Problem requirements: Pictures found in the material must be left out, and every line returned as written.

Working data:
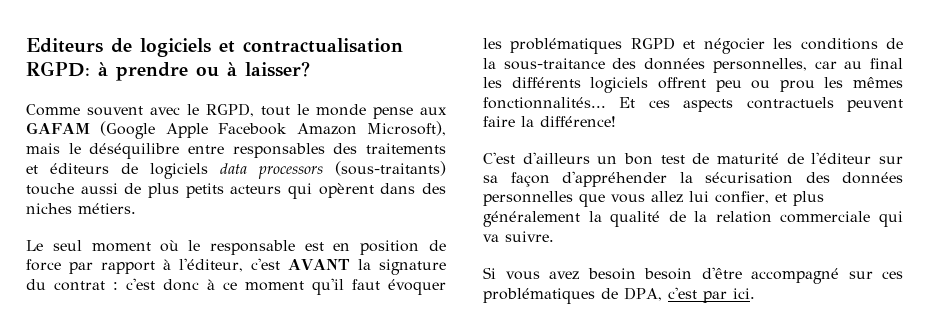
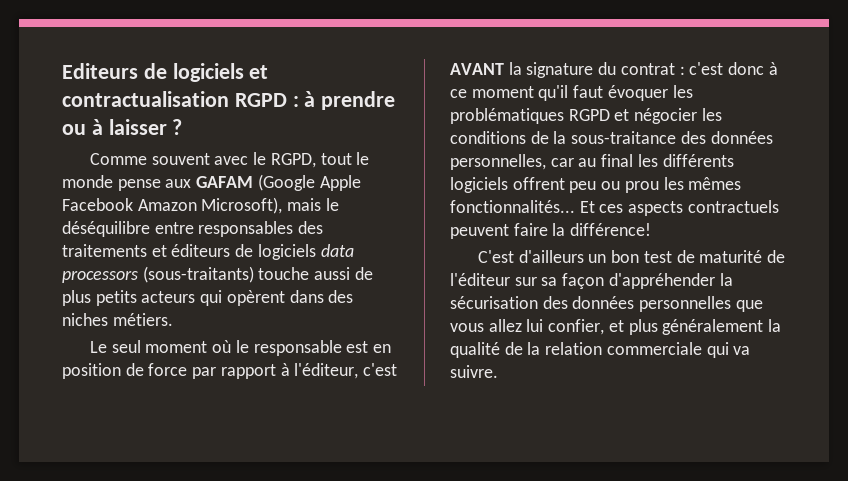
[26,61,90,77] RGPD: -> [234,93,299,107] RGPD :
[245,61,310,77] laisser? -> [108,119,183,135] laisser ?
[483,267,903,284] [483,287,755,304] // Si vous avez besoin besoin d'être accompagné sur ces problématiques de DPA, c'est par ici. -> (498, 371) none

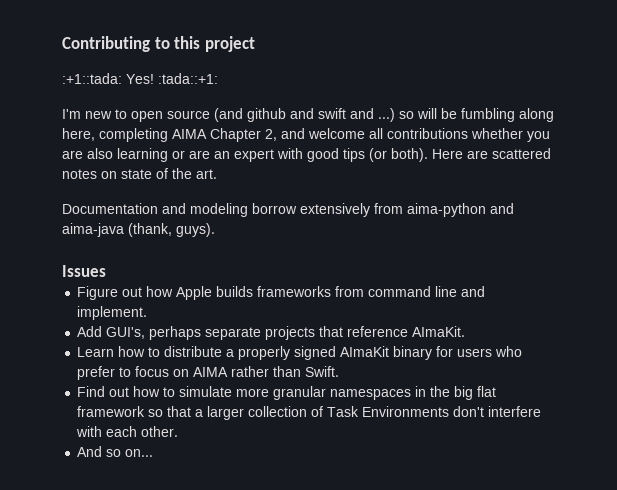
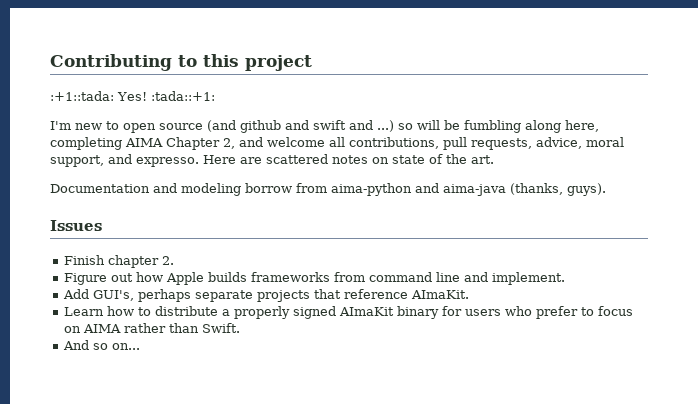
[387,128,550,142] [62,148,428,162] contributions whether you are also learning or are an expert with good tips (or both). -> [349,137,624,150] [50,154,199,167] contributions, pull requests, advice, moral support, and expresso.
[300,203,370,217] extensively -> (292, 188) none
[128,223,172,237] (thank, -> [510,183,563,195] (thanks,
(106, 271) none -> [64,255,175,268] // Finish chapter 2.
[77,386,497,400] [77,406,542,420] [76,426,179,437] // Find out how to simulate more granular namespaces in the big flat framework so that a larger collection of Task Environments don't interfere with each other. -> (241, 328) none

Answer box:
[26,61,90,77] RGPD: -> [234,93,299,107] RGPD :
[245,61,310,77] laisser? -> [108,119,183,135] laisser ?
[483,267,903,284] [483,287,755,304] // Si vous avez besoin besoin d'être accompagné sur ces problématiques de DPA, c'est par ici. -> (498, 371) none

[387,128,550,142] [62,148,428,162] contributions whether you are also learning or are an expert with good tips (or both). -> [349,137,624,150] [50,154,199,167] contributions, pull requests, advice, moral support, and expresso.
[300,203,370,217] extensively -> (292, 188) none
[128,223,172,237] (thank, -> [510,183,563,195] (thanks,
(106, 271) none -> [64,255,175,268] // Finish chapter 2.
[77,386,497,400] [77,406,542,420] [76,426,179,437] // Find out how to simulate more granular namespaces in the big flat framework so that a larger collection of Task Environments don't interfere with each other. -> (241, 328) none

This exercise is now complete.